The relationship among trauma and addiction is increasingly well documented. Traumas, most often relationship forms, commonly produce overwhelming emotions and sensory overload. Few people so traumatized have the available resources, skills, support, and knowledge to master extreme emotional states. Some traumatized people present to medical practitioners and may be medicated to suppress the most distressing emotional and physiological symptoms. Whilst relieving symptoms with medications, original and ongoing traumas often produce ongoing symptoms. In some cases people seek relief from non-prescriptions drugs, both illicit drugs and alcohol or tobacco. Addiction can be seen as an excessive need for a drug, food, or compulsion, becoming a habit in the absence of the resources, skills, support and knowledge to master the symptoms naturally. Addictive processes can also be seen in non-drug domains, examples being food bingeing, exercise extremes, relational co-dependence, and even workaholic tendencies.
What’s you addiction?
Addictions are usually considered problematic when they interfere with a person’s occupation, education, recreation, or personal relationships and impair functioning. It is not necessarily the use of a substance or behaviour that defines it as an addiction but the inability to cease it, or an increasing need over time. In this sense the addictive behaviour can be used as a monitor of progress toward mastery of other life skills, particularly of emotional experience and expression.
Recovery from addictive behaviours can be viewed as a lifelong process of mastery, and of understanding the effect of traumas, how to predict and prevent future traumas. Mastery requires practice, persistence, consistency and discipline – initially discipline imposed by others but eventually self-discipline – lifestyle change toward wellness and natural methods. Most often this will take the form of a mind-body discipline chosen for the fit between personality, interests and passions. Existing knowledge and talents can often be utilized to grow capacity for further learning and mastery. For some traumatic memories that can be well specified and described, specific techniques to desensitize and reprogram intrusive thoughts or flashbacks may be utilized, where safety permits.
Do your relationships damage you?
Because so many addictions are a result of relationship trauma – abuse or neglect – an increased capacity for assertion is a necessary requirement for the maintenance of enhanced lifestyle and personal growth. Assertion can be defined as a defense of boundaries, a standing of ground without harm to the other. This differs from counter-aggression, where the other is harmed or threatened with harm. It also differs from retreat, withdrawal, or passive tolerance of others’ aggression. For both aggressive and passive responses, strong emotions are elicited. Emotional overwhelm requires containment if aggressive assault or passive inferiority are to be avoided. Uncontained, such feelings can be diminished by a person’s addictive behaviours.
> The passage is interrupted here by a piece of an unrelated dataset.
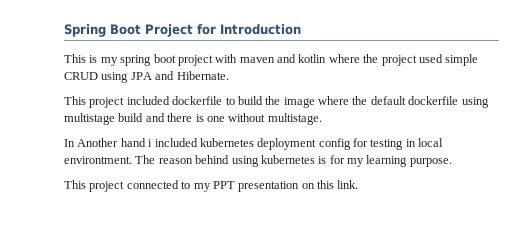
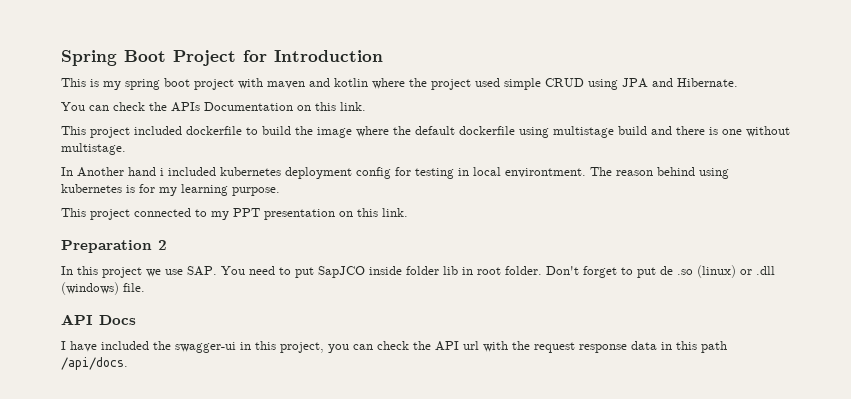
(229, 75) none -> [61,102,366,112] // You can check the APIs Documentation on this link.
(359, 184) none -> [61,240,167,253] [61,265,775,278] [61,282,145,295] [61,314,136,325] [61,341,727,353] [61,357,128,370] // Preparation 2 // In this project we use SAP. You need to put SapJCO inside folder lib in root folder. Don't forget to put de .so (linux) or .dll (windows) file. // API Docs // I have included the swagger-ui in this project, you can check the API url with the request response data in this path /api/docs.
Mastery & assertion skills:
Alternatively, assertive behaviours, backed by improved interaction skills, tend to produce emotions more easily mastered. An improved prediction of abusive others can be learned, as is an increased capacity for mastery of assertion skills to contain the worst aspects of others’ inappropriate behaviours. Our role in this process often evolves into a coaching format within a lifelong learning approach: the actual practice is up to you.
B.Nursing, B.A. (Psych),
B.Soc.Sc (Psych Hons), MAPS
We must learn to live together as brothers or perish together as fools...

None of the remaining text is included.